Perhaps as a result of the pandemic or maybe as a result of a larger issue of the place film has in the modern age, the Oscars was not a hit this year with the general public. Ratings were lower than ever and everything felt, to say the least, “off.” In an age where we are constantly being overwhelmed by information and messages, it seems as though the power that film once had to impact and change society has maybe faded away. With all the awfulness that is constantly overwhelming our world it seems as though we have just begun to stop listening. This year’s Oscars, the 93rd Academy Awards ceremony, saw wins like Chloé Zhao taking hold of the Oscar for Best Director (of “Nomandland”), and her film winning Best Picture, Youn Yuh-Jung winning for Best Supporting Actress in “Minari” and Daniel Kaluuya getting a well deserved win as Best Supporting Actor for his powerful acting in “Judas and the Black Messiah.”
Despite being revolutionary with diverse wins compared to previous years, the ceremony still didn’t seem to resonate with most people.
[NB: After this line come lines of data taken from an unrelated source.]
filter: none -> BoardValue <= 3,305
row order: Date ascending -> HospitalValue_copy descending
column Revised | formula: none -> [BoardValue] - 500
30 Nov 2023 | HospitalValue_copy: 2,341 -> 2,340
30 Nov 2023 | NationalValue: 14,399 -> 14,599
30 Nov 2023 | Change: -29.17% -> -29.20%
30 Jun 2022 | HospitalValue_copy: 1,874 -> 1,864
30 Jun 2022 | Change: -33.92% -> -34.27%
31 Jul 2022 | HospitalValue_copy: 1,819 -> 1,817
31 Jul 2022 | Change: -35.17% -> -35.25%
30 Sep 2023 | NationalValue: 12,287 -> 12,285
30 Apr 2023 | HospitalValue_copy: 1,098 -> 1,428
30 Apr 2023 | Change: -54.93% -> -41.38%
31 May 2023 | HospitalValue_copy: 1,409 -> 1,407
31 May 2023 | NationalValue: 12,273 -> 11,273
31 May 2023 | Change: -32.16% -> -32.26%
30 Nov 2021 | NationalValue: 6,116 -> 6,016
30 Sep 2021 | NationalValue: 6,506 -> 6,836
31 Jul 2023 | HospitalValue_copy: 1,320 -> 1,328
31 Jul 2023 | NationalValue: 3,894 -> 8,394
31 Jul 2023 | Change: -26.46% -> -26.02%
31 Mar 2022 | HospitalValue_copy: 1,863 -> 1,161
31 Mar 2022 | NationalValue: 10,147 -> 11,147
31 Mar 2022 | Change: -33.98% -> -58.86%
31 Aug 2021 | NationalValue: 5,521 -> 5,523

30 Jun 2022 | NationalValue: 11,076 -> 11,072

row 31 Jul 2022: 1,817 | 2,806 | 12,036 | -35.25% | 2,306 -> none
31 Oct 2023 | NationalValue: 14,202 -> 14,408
Although it was groundbreaking to see women and men of color take hold of previously white male-dominated categories, I worry that much of it is performative. Despite Chadwick Boseman’s impeccable acting in “Ma Rainey’s Black Bottom” and all that he had brought to Hollywood, he got little respect and tribute besides being the last slide on Angela Bassett’s tone-deaf presentation of Hollywood’s “In Memoriam.” It seems as though Hollywood has begun to celebrate diversity only to the extent that it benefits the industry and makes them appear in a good light. When it comes to genuinely recognizing someone after they are already gone, Hollywood fell short.
Overall, the common chatter I’ve heard in film classes and among peers seems to be that the Oscars were a disappointment this year, but I think the issue is so much more than Zendaya’s yellow highlighter dress or the lack of aesthetics in the venue. At the beginning of the ceremony Regina King exclaimed, “I have to be honest, if things had gone differently this past week in Minneapolis, I may have traded in my heels for marching boots. Now, I know that a lot of you people at home want to reach for your remote when you feel like Hollywood is preaching to you. But as a mother of a Black son, I know the fear that so many live with, and no amount of fame or fortune changes.” However, it seems as though people at home did in fact reach for their remotes as the Oscars hit a low with only 9.85 million viewers. With the pandemic this past year many individuals, including myself, have spent less time watching recent films because many theaters haven’t been open. Without the traditional movie watching experience of sitting down in a theater and enjoying a movie, the value film has held in past years seems to have diminished.
In many regards, the films of 2020 failed to capture the energy of their year. I would argue that what our world needs more than ever is a real revolution rather than a two-hour-and-10-minute reminder of one that happened 1969 like the one represented to viewers in “The Trial of the Chicago Seven.” This past year, whether it was a result of the pandemic or the overwhelming amount of injustice that was all around us, the films of 2020 did not meaningfully represent the tribulations of our time. Beyond the screen, there was also a great deal of action, with the Black Lives Matter protests being some of the largest movements in the history of the country, but many are disappointed by the lack of significant change. The Oscars seem insignificant in comparison to this revolutionary fervor. The real power of the event came from the stories of the nominees themselves. Many of the winners and nominees commented about how they had worked their way up from telemarketing and janitorial positions to get to the stage they were on, and throughout, the ceremony seemed to celebrate the American Dream. Many winners exclaimed that they could have never pictured their positions on the stage as a remote possibility.
The core of the ceremony came when Tyler Perry was presented the Jean Hersholt Humanitarian Award. In his speech, he presented examples of real action and was an example of what the world needed, and would be more likely to actually be able to receive. He exclaimed, “In this time with … social media and algorithms and everything that wants us to think a certain way—the 24-hour news cycle— … I want to take this … award and dedicate it to anyone who wants to stand in the middle, no matter what’s around the walls, stand in the middle because that’s where healing happens. That’s where conversation happens. That’s where change happens.” We need to stand up from our couches and stop scrolling through the media to the point that we become exhausted and actually fight for change. The Chauvin trial was a step in the right direction, but we still have a great way to go. Films that make it into the Oscars often exist to encourage action, but if we’ve reached a point where we are tired of listening, we need to reassess ourselves and take to the streets to create change “in the middle.”